In many non-monogamous species, the benefit to a male's
reproductive fitness of mating with multiple females is large, whereas
the benefit to a female's reproductive fitness of mating with multiple
males is small or nonexistent. In these species, there is a selection pressure for whatever traits enable a male to have more matings. The male may therefore come to have different traits from the female.
These traits could be ones that allow him to fight off other males for control of territory or a harem, such as large size or weapons; or they could be traits that females, for whatever reason, prefer in mates. Male–male competition poses no deep theoretical questions but mate choice does.
Females may choose males that appear strong and healthy, thus likely to possess "good alleles" and give rise to healthy offspring.
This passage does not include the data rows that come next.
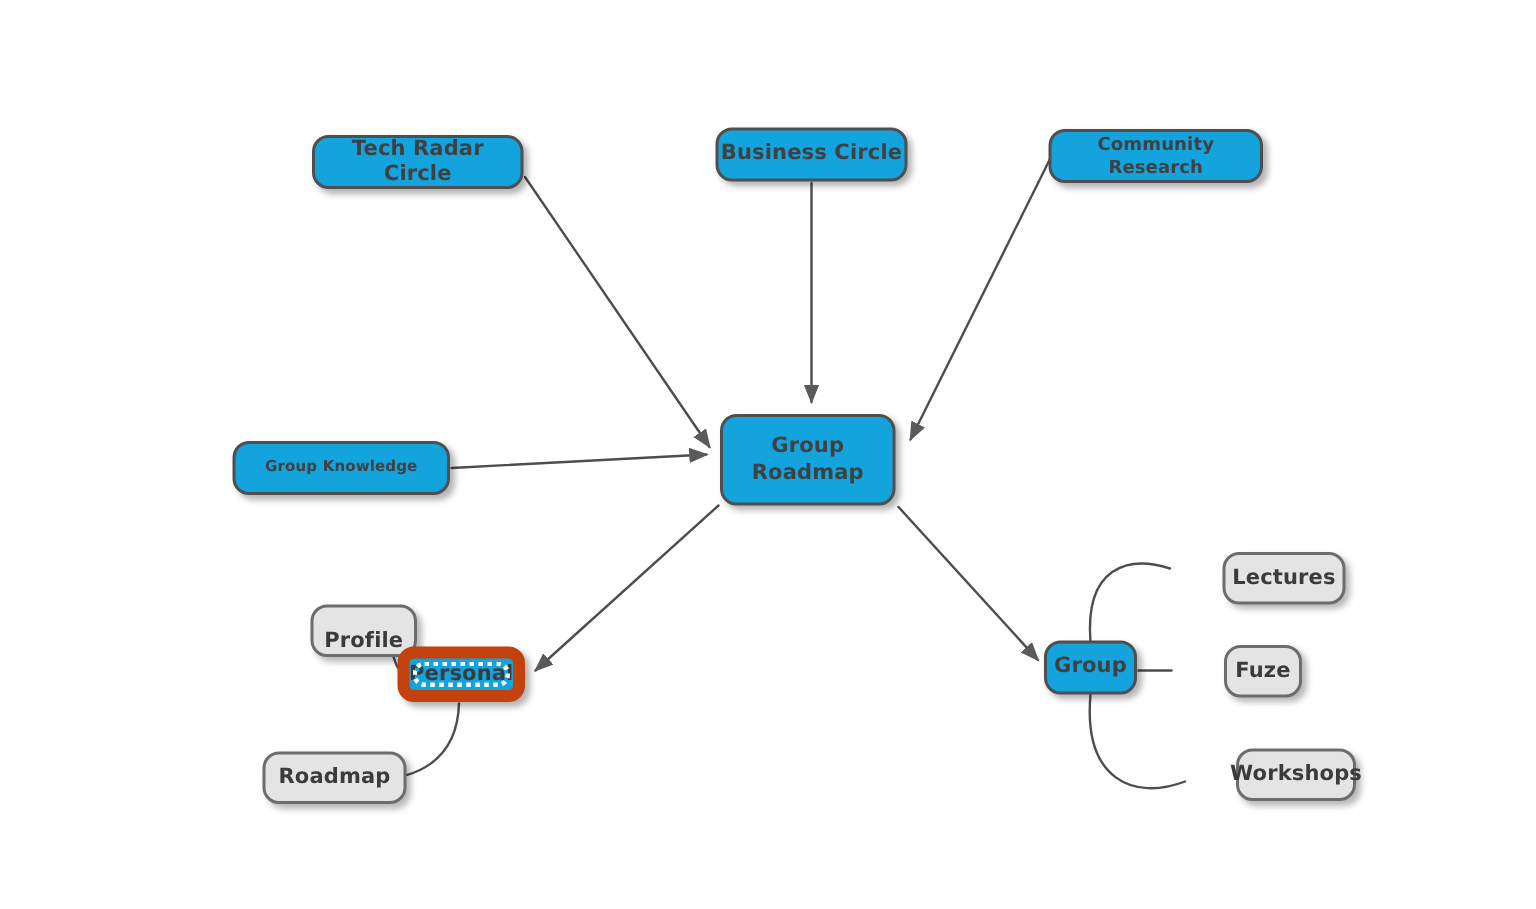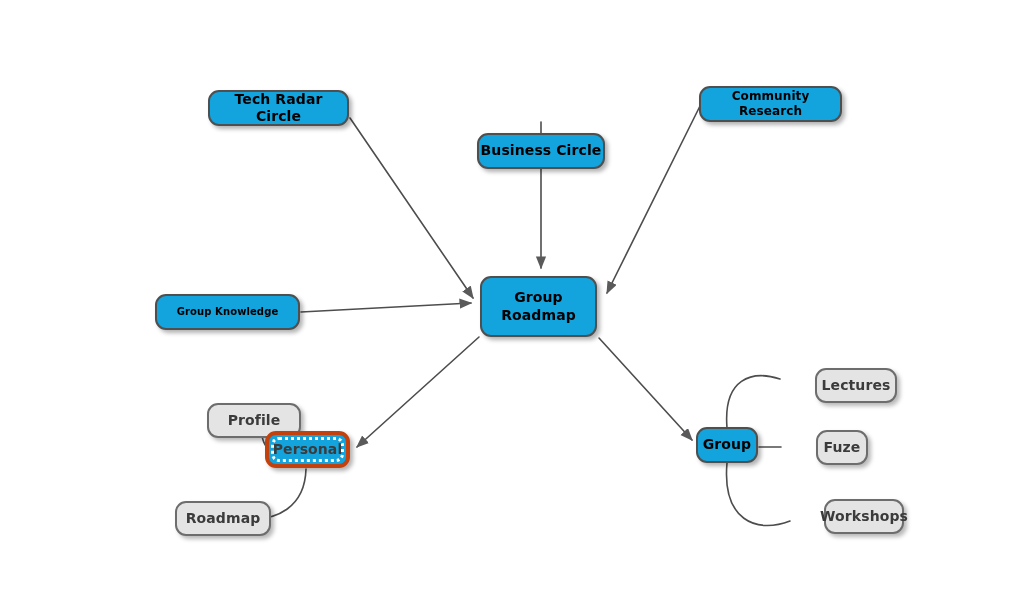--- a/index.html
+++ b/index.html
@@ -43,7 +43,7 @@
   .node.blue {
     background: #13a3dd;
     border: 2px solid #4f4f4f;
-    color: #000000;
+    color: #404040;
     box-shadow: 3px 3px 4px rgba(0,0,0,0.30);
   }
   .node.grey {

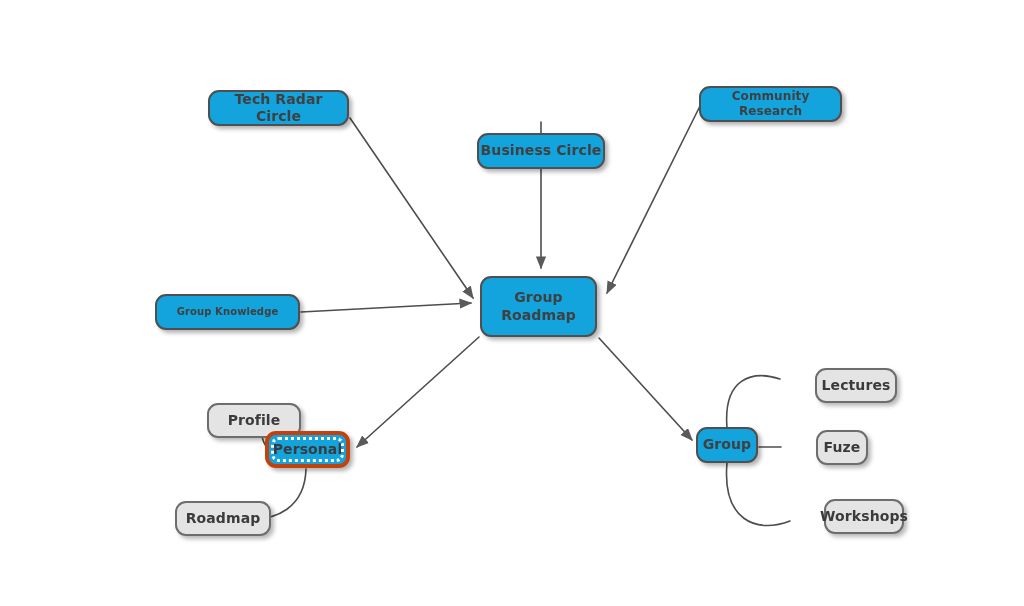--- a/index.html
+++ b/index.html
@@ -100,7 +100,7 @@
 
   <div id="node-layer">
       <div class="node blue" style="left: 208px; top: 90px; width: 141px; height: 36px; font-size: 14px;"><span>Tech Radar Circle</span></div>
-      <div class="node blue" style="left: 477px; top: 85px; width: 128px; height: 36px; font-size: 14px; margin-top: 48px;"><span>Business Circle</span></div>
+      <div class="node blue" style="left: 477px; top: 85px; width: 128px; height: 36px; font-size: 14px;"><span>Business Circle</span></div>
       <div class="node blue" style="left: 699px; top: 86px; width: 143px; height: 36px; font-size: 12px;"><span>Community Research</span></div>
       <div class="node blue" style="left: 155px; top: 294px; width: 145px; height: 36px; font-size: 10px;"><span>Group Knowledge</span></div>
       <div class="node blue" style="left: 480px; top: 276px; width: 117px; height: 61px; font-size: 14px;"><span>Group

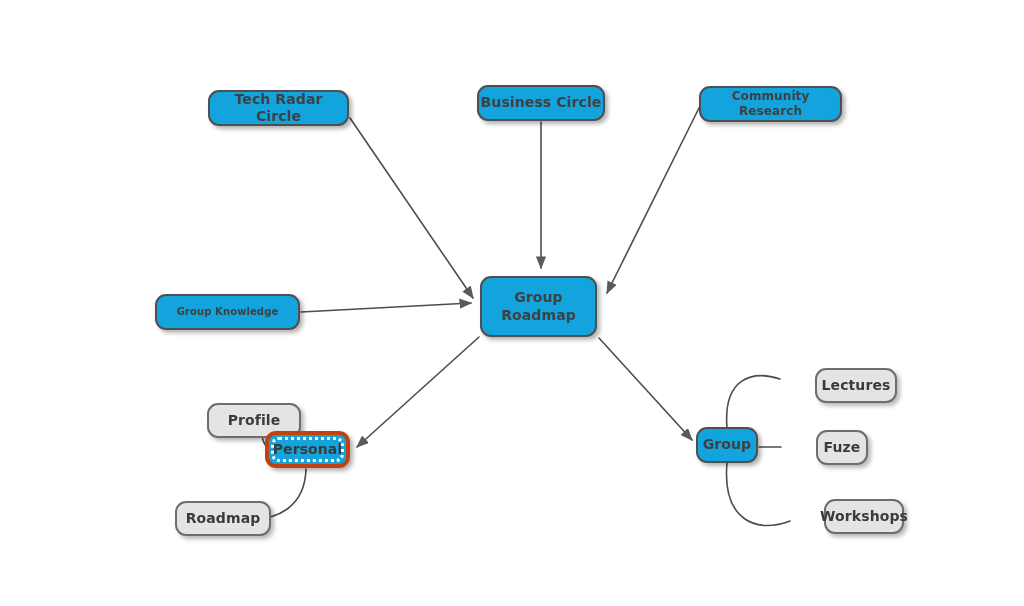--- a/index.html
+++ b/index.html
@@ -105,7 +105,7 @@
       <div class="node blue" style="left: 155px; top: 294px; width: 145px; height: 36px; font-size: 10px;"><span>Group Knowledge</span></div>
       <div class="node blue" style="left: 480px; top: 276px; width: 117px; height: 61px; font-size: 14px;"><span>Group
 Roadmap</span></div>
-      <div class="node grey" style="left: 172px; top: 403px; width: 94px; height: 35px; font-size: 14px;"><span>Profile</span></div>
+      <div class="node grey" style="left: 172px; top: 403px; width: 71px; height: 35px; font-size: 14px; align-items: flex-end;"><span>Profile</span></div>
       <div class="node selected" style="left: 265px; top: 431px; width: 85px; height: 37px; font-size: 14px;"><span>Personal</span></div>
       <div class="node grey" style="left: 140px; top: 501px; width: 96px; height: 35px; font-size: 14px;"><span>Roadmap</span></div>
       <div class="node blue" style="left: 696px; top: 427px; width: 62px; height: 36px; font-size: 14px;"><span>Group</span></div>

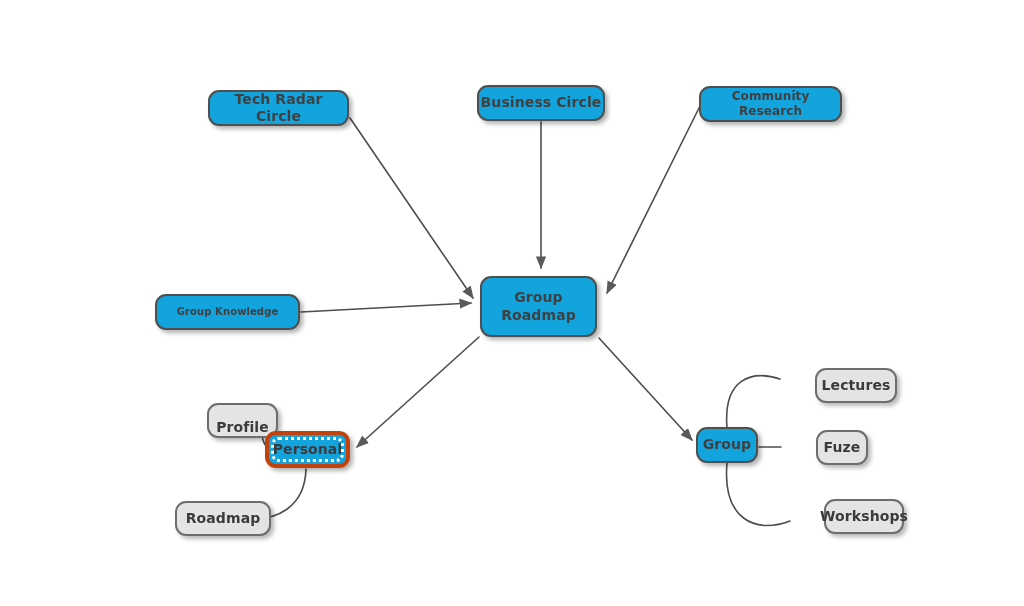--- a/index.html
+++ b/index.html
@@ -55,7 +55,7 @@
   }
   .node.selected {
     background: #13a3dd;
-    border: 4px solid #c2410c;
+    border: 8px solid #c2410c;
     color: #3b3b3b;
     box-shadow: 3px 3px 4px rgba(0,0,0,0.30);
     outline: none;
In some species, however, females seem to choose males with traits that
do not improve offspring survival rates, and even traits that reduce it
(potentially leading to traits like the peacock's tail). Two hypotheses for explaining this fact are the sexy son hypothesis and the handicap principle.
The sexy son hypothesis states that females may initially choose a
trait because it improves the survival of their young, but once this
preference has become widespread, females must continue to choose the
trait, even if it becomes harmful. Those that do not will have sons that
are unattractive to most females (since the preference is widespread)
and so receive few matings.
The handicap principle states that a male who survives despite
possessing some sort of handicap thus proves that the rest of his genes
are "good alleles". If males with "bad alleles" could not survive the
handicap, females may evolve to choose males with this sort of handicap;
the trait is acting as a hard-to-fake signal of fitness.